Martyrs
- Died: 310 AD Syria
- Venerated in: Roman Catholic Church; Eastern Orthodox Church
- Feast: October 4

= Domnina, Berenice, and Prosdoce =

Christian martyrs of the 4th century

Saint Domnina and her daughters Berenice (Bernice, Veronica, Verine, Vernike) and Prosdoce are venerated as Christian martyrs by the Roman Catholic and Eastern Orthodox Churches. St. Domnina is not to be confused with Domnina of Syria, a 5th-century figure.

== Life and Martyrdom ==
There are a few different accounts of Domnina and her daughters' martyrdom story. According to the American Eastern Orthodox Church, Domnina, Berenice, and Prosdoce were living in Edessa, Mesopotamia as Christians when Berenice's and Domnina's pagan husbands turned them over to Syrian soldiers. In this account, the three women drowned themselves when the guards were intoxicated, knowing that the guards would sexually assault them.

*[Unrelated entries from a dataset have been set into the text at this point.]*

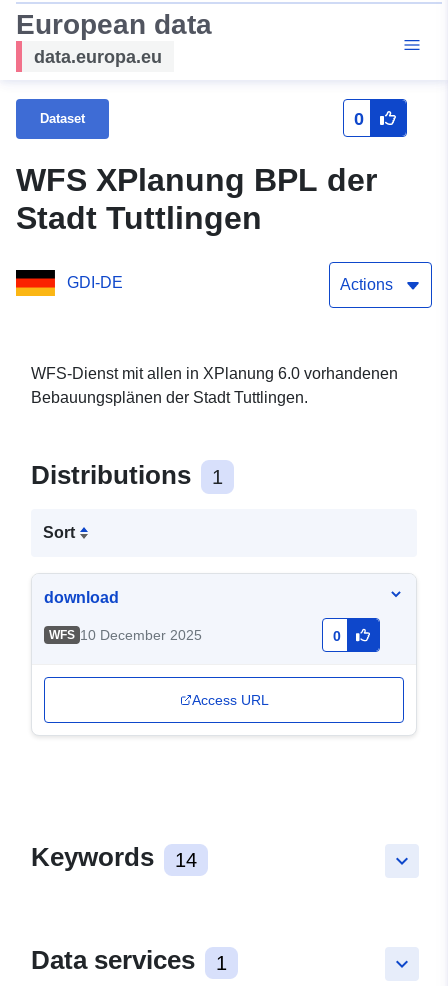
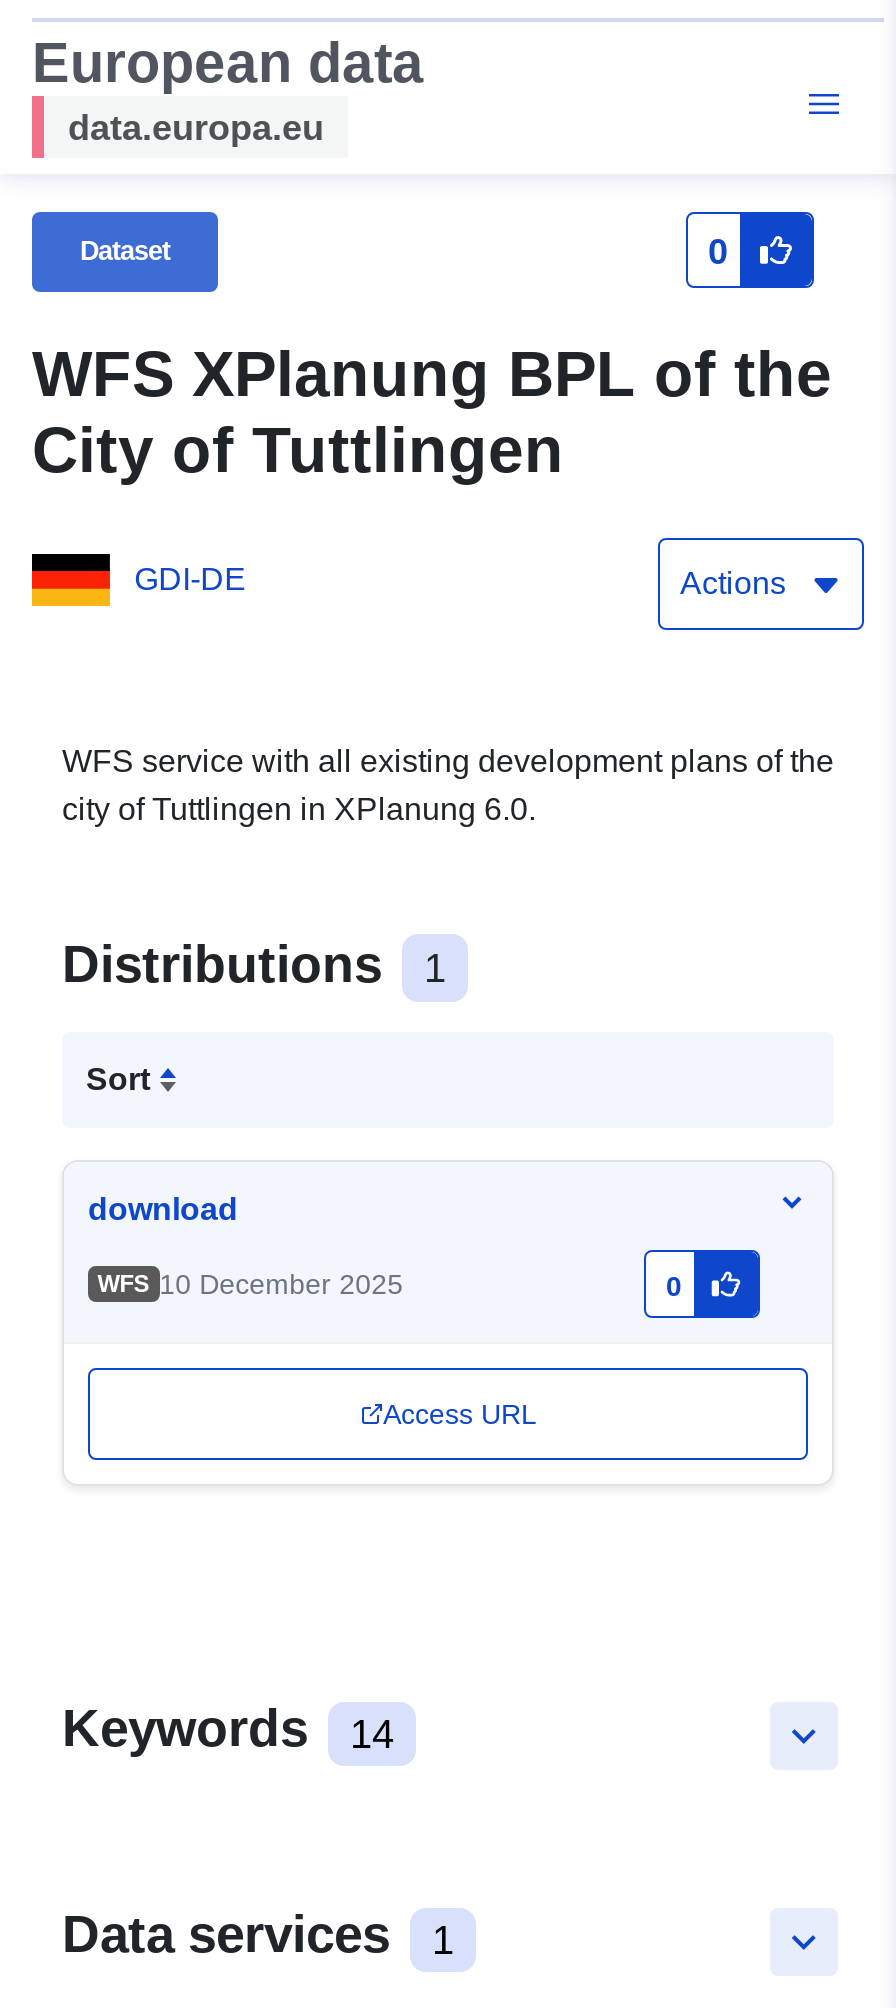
- WFS XPlanung BPL der
- Stadt Tuttlingen
+ WFS XPlanung BPL of the
+ City of Tuttlingen

- WFS-Dienst mit allen in XPlanung 6.0 vorhandenen
- Bebauungsplänen der Stadt Tuttlingen.
+ WFS service with all existing development plans of the
+ city of Tuttlingen in XPlanung 6.0.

According to 4th-century Greek bishop and historian Eusebius, Domnina was an extremely wealthy and well-known Christian noblewoman from Antioch who had two widely desired young daughters. In Eusebius's account, Domnina was raising her daughters to be Christian also. She and her daughters were tricked into being captured by Roman soldiers, and in fear that the soldiers "threatened violation of their chastity" through rape, she asked that her daughters drown together in a river after asking for some time to rest from the guards.

The account of St. John Chrysostom tells a slightly different story based on Eusebius's original account: according to Chrysostom, Domnina and her daughters drowned themselves potentially with the help of their husband and father. Chrysostom praised Domnina for her courage and Domnina's daughters for their obedience.

== Current Scholarship ==
Feminist scholarship on Domnina argues that her story as proliferated by Eusebius's and John Chrysostom's homilies were a tool in reshaping norms of wealthy Roman motherhood toward a Christian ideal of motherhood concerned with "pudicitia," meaning "feminine modesty" and "pietas," meaning piety. This scholarship also argues that Chrysostom's homily specifically accentuates and reframes Eusebius's original narrative toward such norms — the retelling was intentionally utilized to "pattern feminine behavior" within Christian congregations that was different from Roman norms of elite motherhood in its "rabid" pursuit of chastity.

Domnina and her daughters are considered martyrs because they martyred themselves during the Diocletianic persecution, or the Great Persecution. Moss argues that this era of edicts from the emperor Diocletian was the only era of actual persecution against Christian individuals en masse, which differs from modern Christian understandings of the early Christian church as in a constant state of systemic persecution by the Roman government. Moss also argues that even still, the level of persecution under Diocletian is exaggerated by modern Christian rhetoric, and that these persecutions resulted from the church committing the "capital offense" of "treason and sedition," not specifically due the nature of Christian beliefs.